What you should do: Only the lines below from the one that holds "Step Back |" through the one that holds "서랍 | 가수: 김민석 (멜로망스) -> 10CM" should appear in the answer, copied exactly, end lines included and pictures omitted.

(Stored data entries)
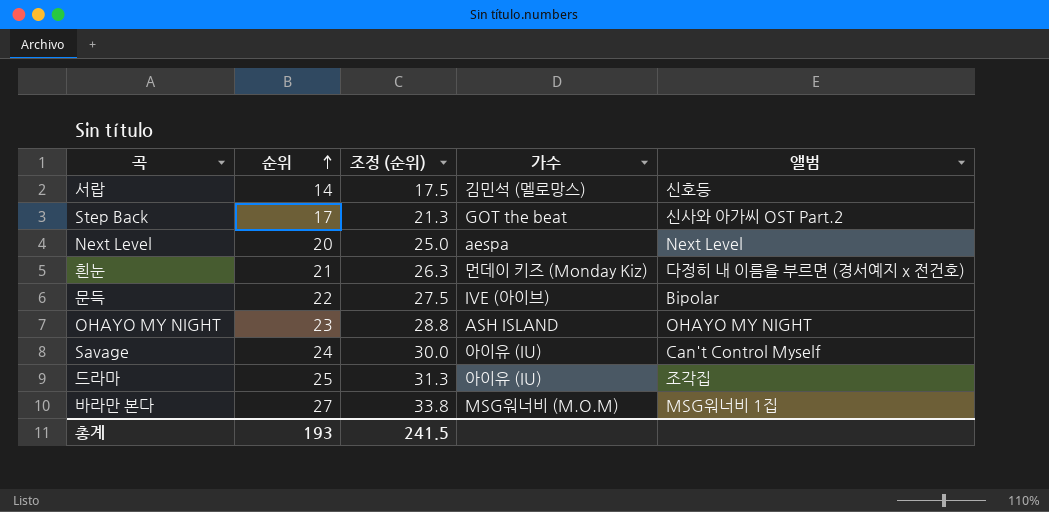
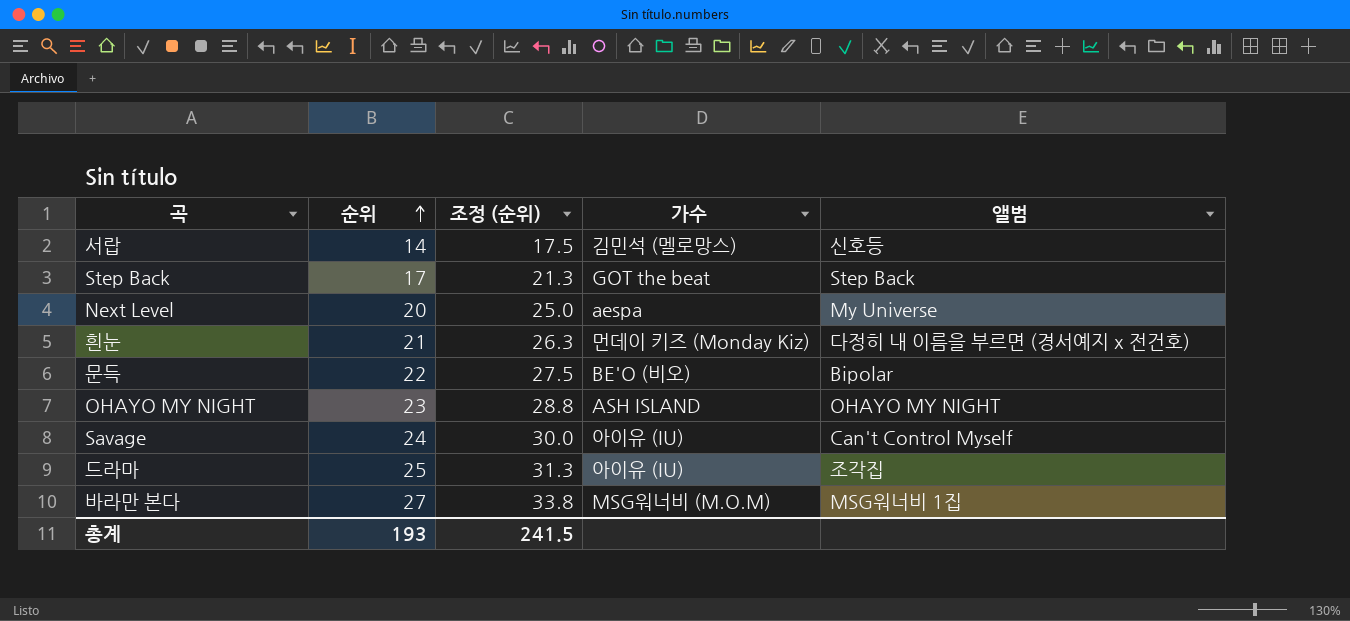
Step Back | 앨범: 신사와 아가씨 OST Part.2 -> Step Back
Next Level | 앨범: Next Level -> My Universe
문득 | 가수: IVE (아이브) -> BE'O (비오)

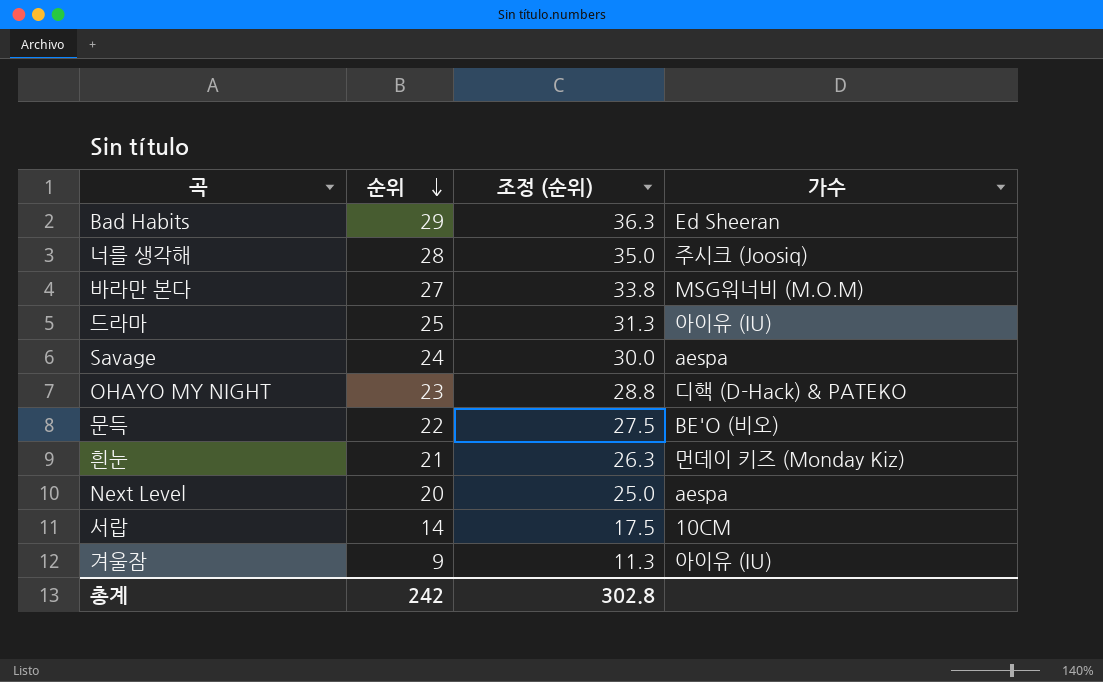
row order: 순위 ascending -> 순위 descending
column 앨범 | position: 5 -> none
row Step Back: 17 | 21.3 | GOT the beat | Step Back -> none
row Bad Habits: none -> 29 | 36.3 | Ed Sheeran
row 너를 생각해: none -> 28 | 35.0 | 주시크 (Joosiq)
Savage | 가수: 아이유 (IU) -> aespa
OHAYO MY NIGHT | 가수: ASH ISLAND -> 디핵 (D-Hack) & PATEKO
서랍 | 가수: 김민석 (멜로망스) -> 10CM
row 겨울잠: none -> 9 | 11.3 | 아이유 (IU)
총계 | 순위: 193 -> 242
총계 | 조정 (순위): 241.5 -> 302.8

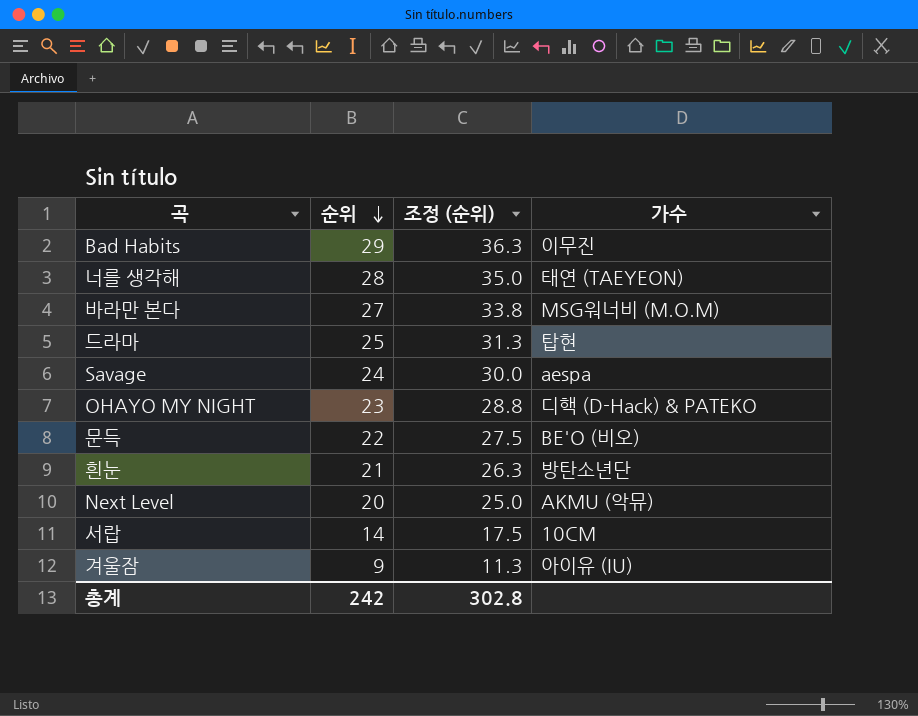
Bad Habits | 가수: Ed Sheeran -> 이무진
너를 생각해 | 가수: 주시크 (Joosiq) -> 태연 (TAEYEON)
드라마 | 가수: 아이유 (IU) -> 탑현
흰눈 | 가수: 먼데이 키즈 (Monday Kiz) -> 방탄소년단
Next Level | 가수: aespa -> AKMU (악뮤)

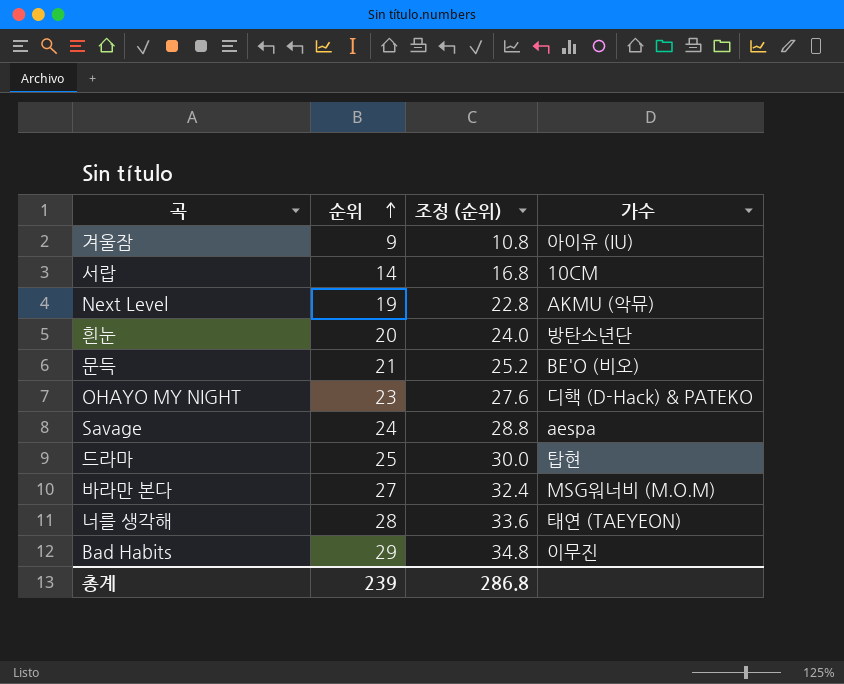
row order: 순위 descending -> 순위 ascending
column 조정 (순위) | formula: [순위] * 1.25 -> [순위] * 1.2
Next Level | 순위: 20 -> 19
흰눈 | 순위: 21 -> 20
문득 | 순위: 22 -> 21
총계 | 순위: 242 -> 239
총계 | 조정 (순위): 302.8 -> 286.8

---

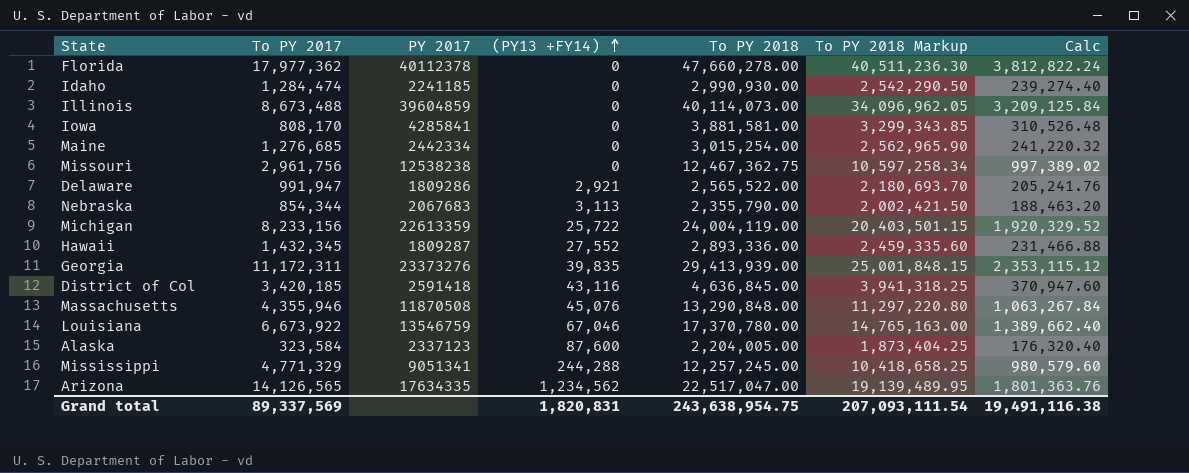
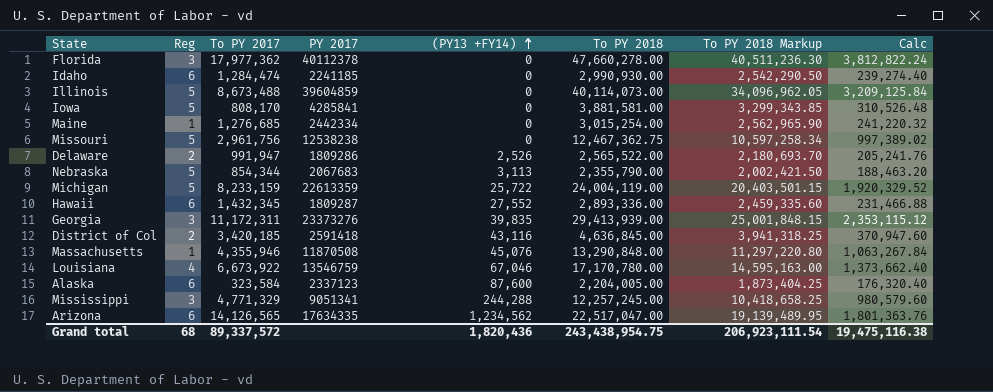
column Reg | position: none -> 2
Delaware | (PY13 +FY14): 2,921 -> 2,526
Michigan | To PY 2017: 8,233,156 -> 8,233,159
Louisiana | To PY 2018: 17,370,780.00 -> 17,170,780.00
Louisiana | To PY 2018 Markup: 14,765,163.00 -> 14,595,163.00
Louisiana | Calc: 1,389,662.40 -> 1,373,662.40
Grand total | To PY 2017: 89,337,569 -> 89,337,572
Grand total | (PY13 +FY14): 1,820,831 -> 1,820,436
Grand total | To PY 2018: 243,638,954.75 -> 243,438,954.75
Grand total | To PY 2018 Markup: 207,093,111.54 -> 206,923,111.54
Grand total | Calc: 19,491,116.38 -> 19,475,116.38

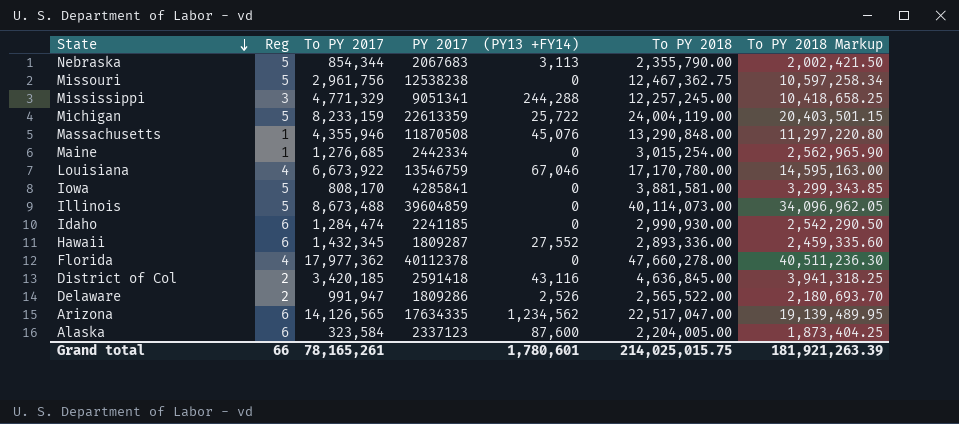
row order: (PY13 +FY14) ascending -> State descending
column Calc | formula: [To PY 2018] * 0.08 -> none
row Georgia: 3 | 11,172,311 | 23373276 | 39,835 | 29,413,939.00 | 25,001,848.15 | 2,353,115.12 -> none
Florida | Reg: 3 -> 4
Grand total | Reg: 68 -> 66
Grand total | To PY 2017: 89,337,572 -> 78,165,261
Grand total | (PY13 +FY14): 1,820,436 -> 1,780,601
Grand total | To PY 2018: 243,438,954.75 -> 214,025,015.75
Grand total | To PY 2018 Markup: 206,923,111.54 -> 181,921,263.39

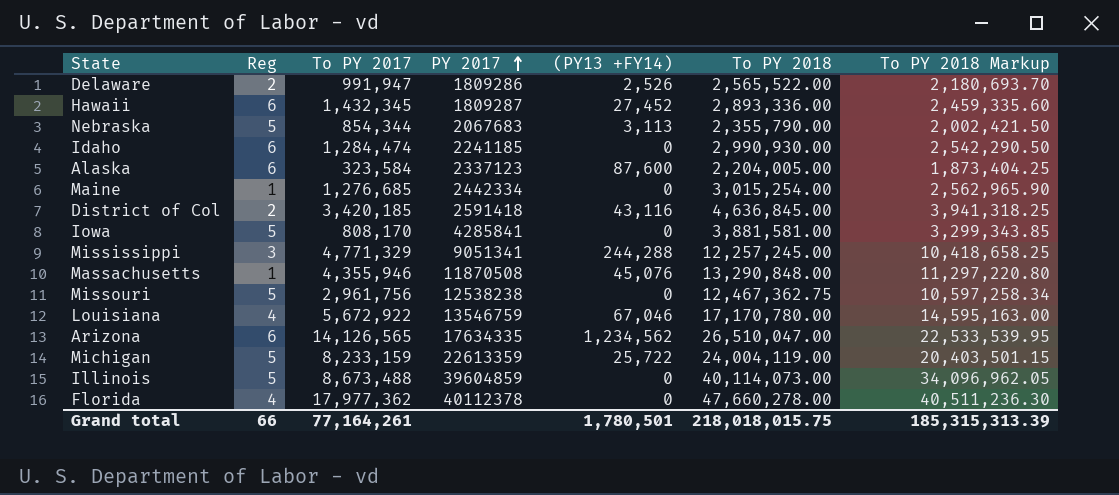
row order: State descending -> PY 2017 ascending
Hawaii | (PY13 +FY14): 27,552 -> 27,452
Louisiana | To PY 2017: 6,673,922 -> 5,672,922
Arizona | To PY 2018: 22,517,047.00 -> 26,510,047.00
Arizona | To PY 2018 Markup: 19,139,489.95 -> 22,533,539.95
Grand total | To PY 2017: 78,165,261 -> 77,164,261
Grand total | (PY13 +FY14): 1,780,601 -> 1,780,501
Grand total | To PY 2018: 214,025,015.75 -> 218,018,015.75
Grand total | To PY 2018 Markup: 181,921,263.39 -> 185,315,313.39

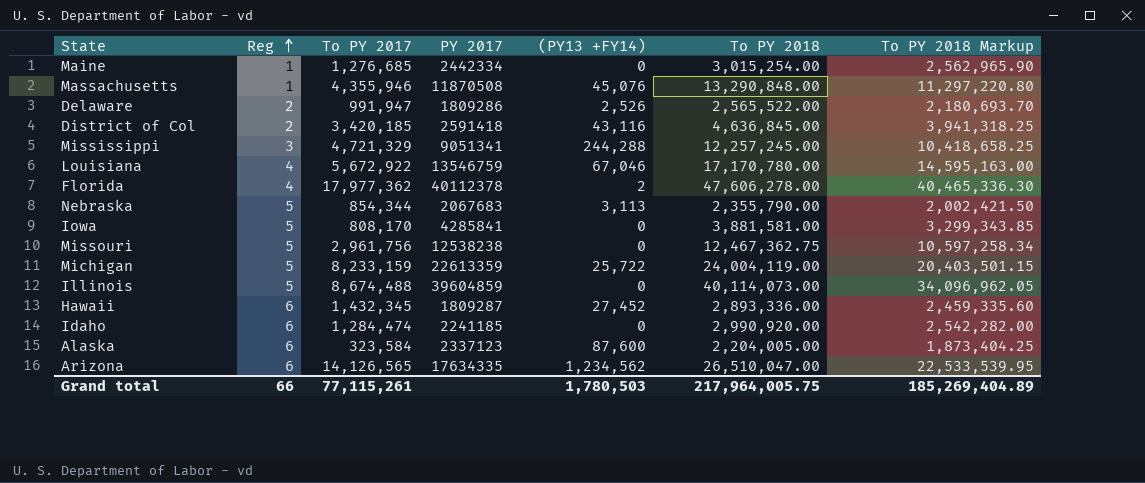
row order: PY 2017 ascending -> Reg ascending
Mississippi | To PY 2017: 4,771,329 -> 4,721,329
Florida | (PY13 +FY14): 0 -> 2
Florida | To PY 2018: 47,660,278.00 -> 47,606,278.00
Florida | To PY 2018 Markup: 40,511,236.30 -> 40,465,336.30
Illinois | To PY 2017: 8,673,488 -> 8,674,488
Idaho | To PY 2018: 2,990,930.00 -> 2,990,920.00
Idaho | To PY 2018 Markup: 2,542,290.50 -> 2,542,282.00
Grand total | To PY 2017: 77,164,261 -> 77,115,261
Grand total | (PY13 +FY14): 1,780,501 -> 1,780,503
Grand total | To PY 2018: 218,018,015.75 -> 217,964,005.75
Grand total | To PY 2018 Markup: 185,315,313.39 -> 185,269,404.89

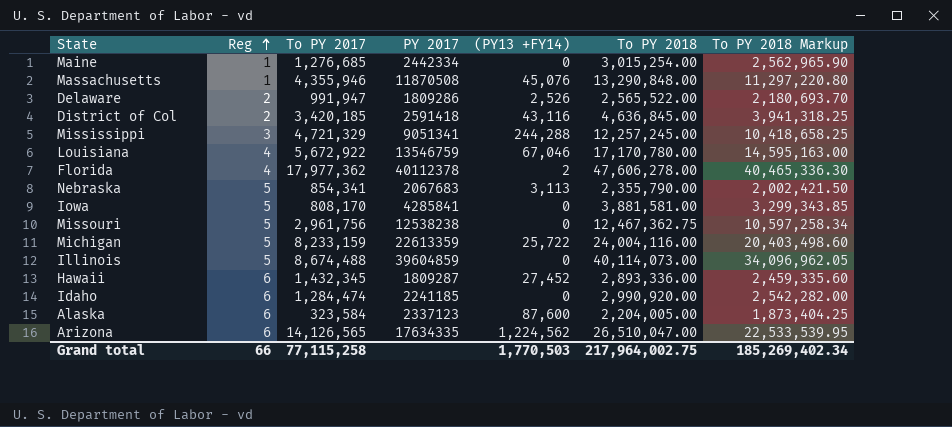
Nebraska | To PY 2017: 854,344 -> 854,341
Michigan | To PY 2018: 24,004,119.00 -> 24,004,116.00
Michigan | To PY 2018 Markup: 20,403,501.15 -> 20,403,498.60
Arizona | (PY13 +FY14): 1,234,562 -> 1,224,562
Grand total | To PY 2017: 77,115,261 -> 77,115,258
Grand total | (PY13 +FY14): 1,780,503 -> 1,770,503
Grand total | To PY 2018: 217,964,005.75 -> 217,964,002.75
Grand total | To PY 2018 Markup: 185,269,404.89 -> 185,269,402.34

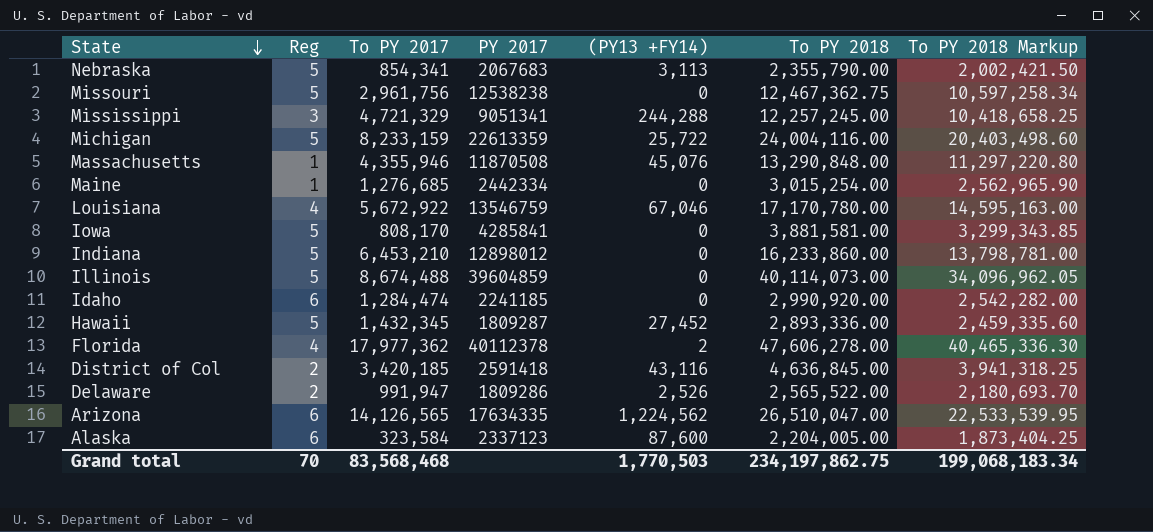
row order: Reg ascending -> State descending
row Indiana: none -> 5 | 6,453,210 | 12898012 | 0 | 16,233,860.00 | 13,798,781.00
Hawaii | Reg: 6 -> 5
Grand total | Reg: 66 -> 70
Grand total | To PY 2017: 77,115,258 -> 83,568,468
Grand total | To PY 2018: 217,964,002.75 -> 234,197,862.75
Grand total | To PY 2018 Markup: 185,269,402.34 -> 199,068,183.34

--

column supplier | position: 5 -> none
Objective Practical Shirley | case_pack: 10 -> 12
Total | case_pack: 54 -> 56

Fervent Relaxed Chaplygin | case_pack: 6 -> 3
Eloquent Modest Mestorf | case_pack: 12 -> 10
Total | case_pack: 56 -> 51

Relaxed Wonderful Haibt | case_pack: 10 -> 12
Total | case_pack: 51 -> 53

Response for this exercise:
Step Back | 앨범: 신사와 아가씨 OST Part.2 -> Step Back
Next Level | 앨범: Next Level -> My Universe
문득 | 가수: IVE (아이브) -> BE'O (비오)

row order: 순위 ascending -> 순위 descending
column 앨범 | position: 5 -> none
row Step Back: 17 | 21.3 | GOT the beat | Step Back -> none
row Bad Habits: none -> 29 | 36.3 | Ed Sheeran
row 너를 생각해: none -> 28 | 35.0 | 주시크 (Joosiq)
Savage | 가수: 아이유 (IU) -> aespa
OHAYO MY NIGHT | 가수: ASH ISLAND -> 디핵 (D-Hack) & PATEKO
서랍 | 가수: 김민석 (멜로망스) -> 10CM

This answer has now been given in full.